◆ The data:
######

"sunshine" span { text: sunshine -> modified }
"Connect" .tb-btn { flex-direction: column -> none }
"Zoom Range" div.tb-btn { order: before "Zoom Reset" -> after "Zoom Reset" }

######

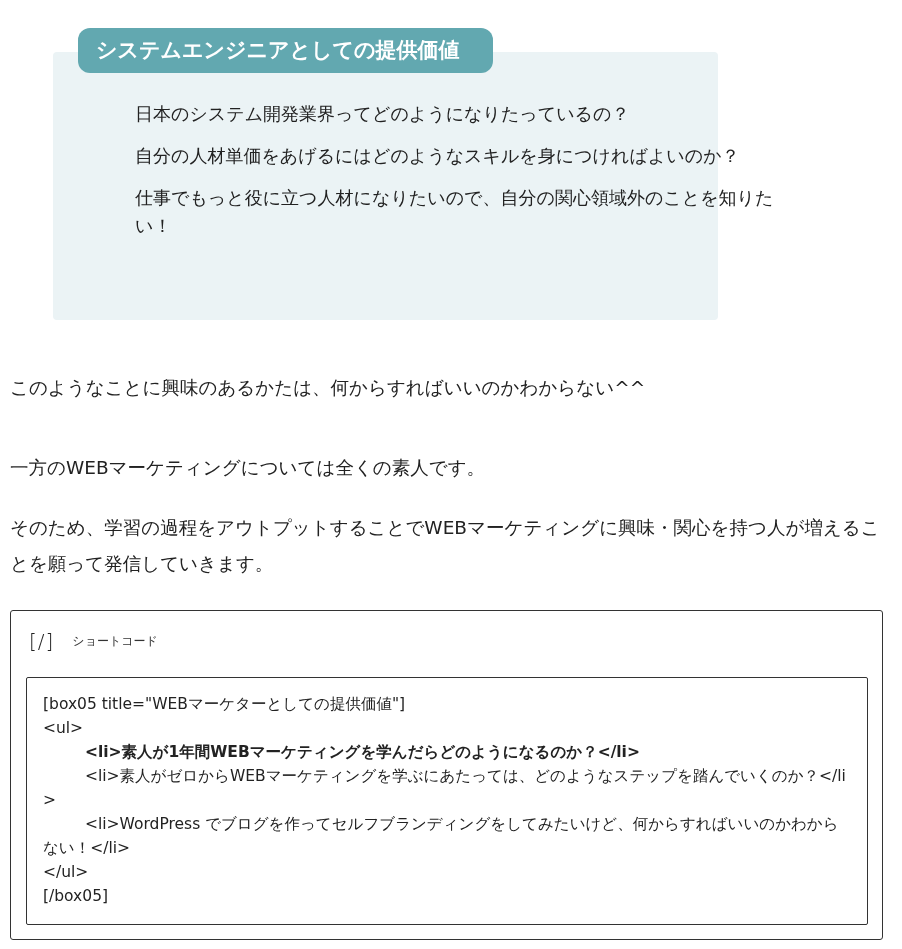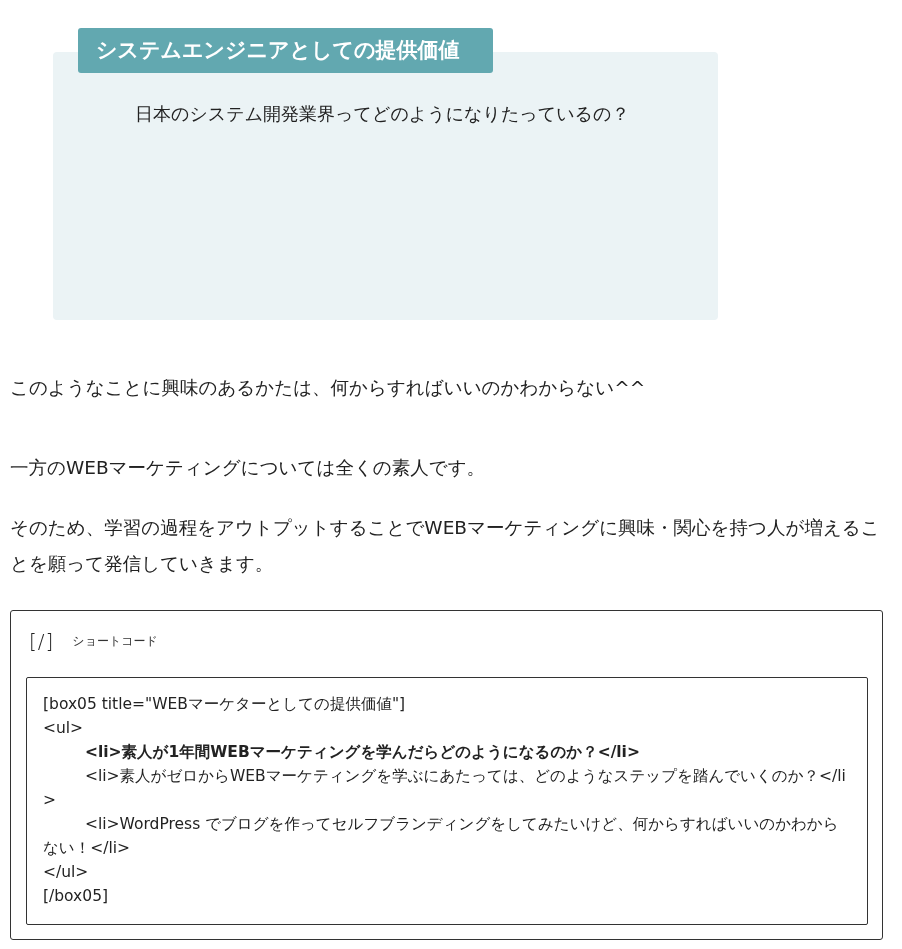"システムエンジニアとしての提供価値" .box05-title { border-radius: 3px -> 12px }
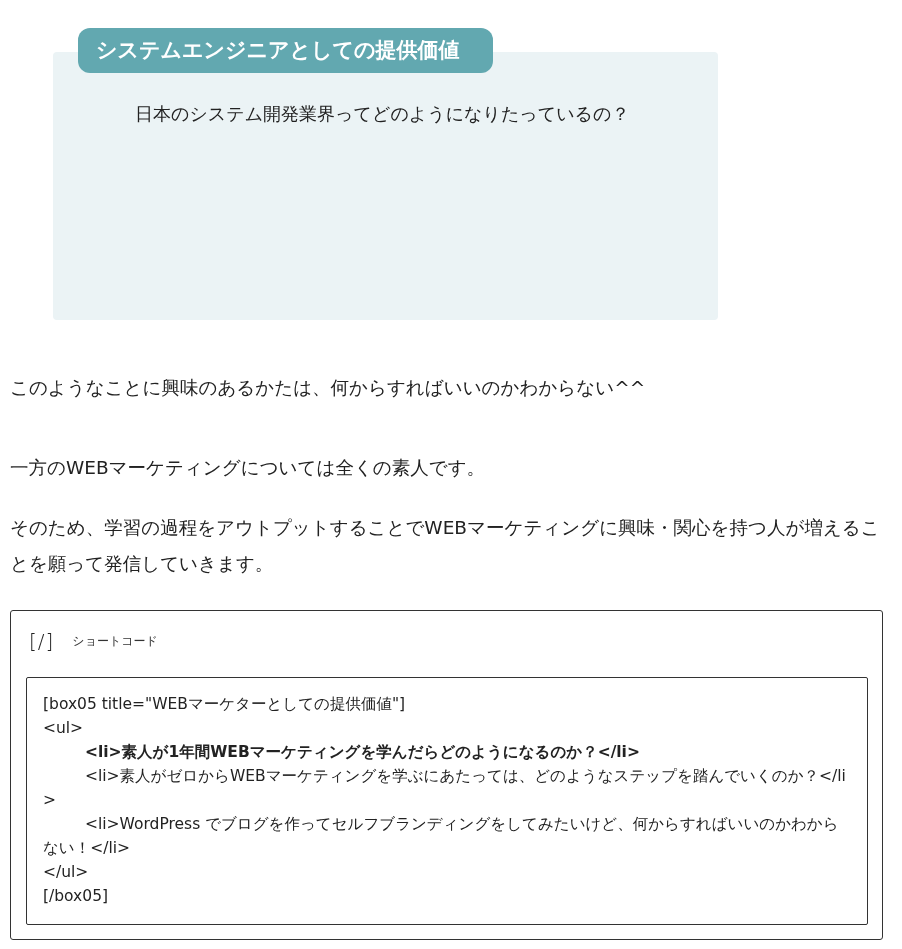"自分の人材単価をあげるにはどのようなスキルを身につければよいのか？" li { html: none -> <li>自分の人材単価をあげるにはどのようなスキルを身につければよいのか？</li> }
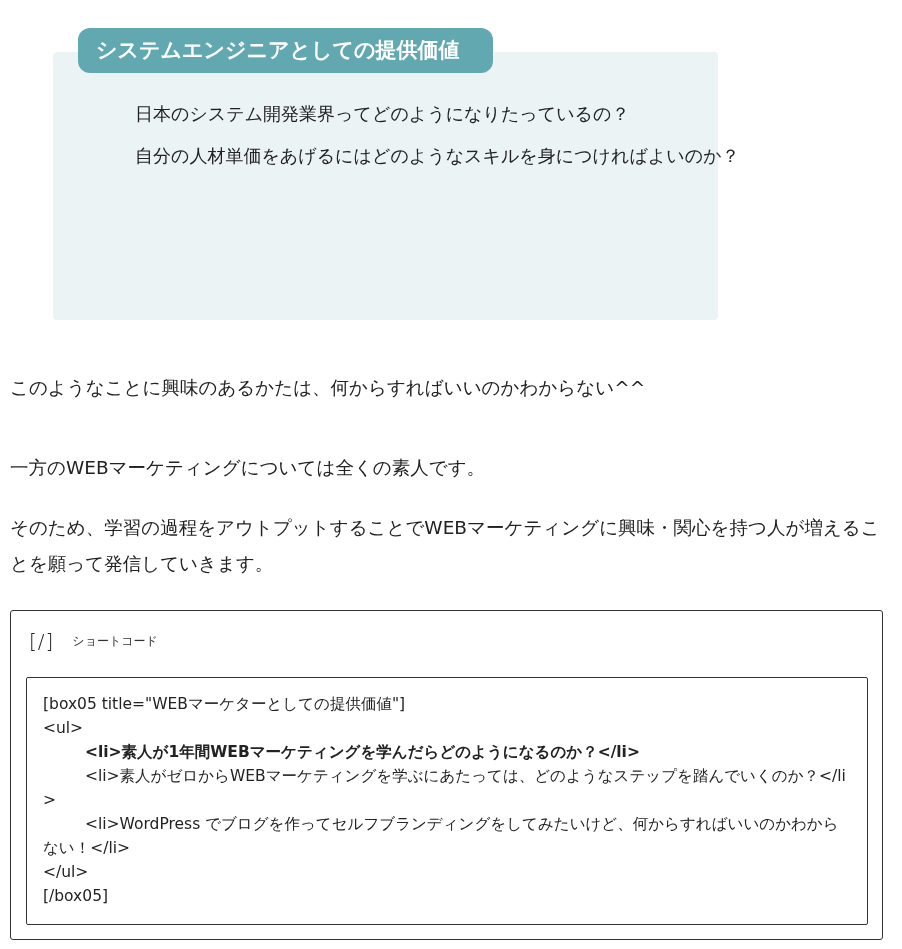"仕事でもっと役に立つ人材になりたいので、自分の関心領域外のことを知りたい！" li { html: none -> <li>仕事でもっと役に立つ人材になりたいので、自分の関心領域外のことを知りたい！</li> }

######

◆ Aim of the task:
The material above holds pictures; leave them out. Repeat exactly the lines from the one containing "none -> <li>自分の人材単価をあげるにはどのようなスキルを身につければよいのか？</li>" through the one containing "none -> <li>仕事でもっと役に立つ人材になりたいので、自分の関心領域外のことを知りたい！</li>", and nothing else.

◆ Result for this task:
"自分の人材単価をあげるにはどのようなスキルを身につければよいのか？" li { html: none -> <li>自分の人材単価をあげるにはどのようなスキルを身につければよいのか？</li> }
"仕事でもっと役に立つ人材になりたいので、自分の関心領域外のことを知りたい！" li { html: none -> <li>仕事でもっと役に立つ人材になりたいので、自分の関心領域外のことを知りたい！</li> }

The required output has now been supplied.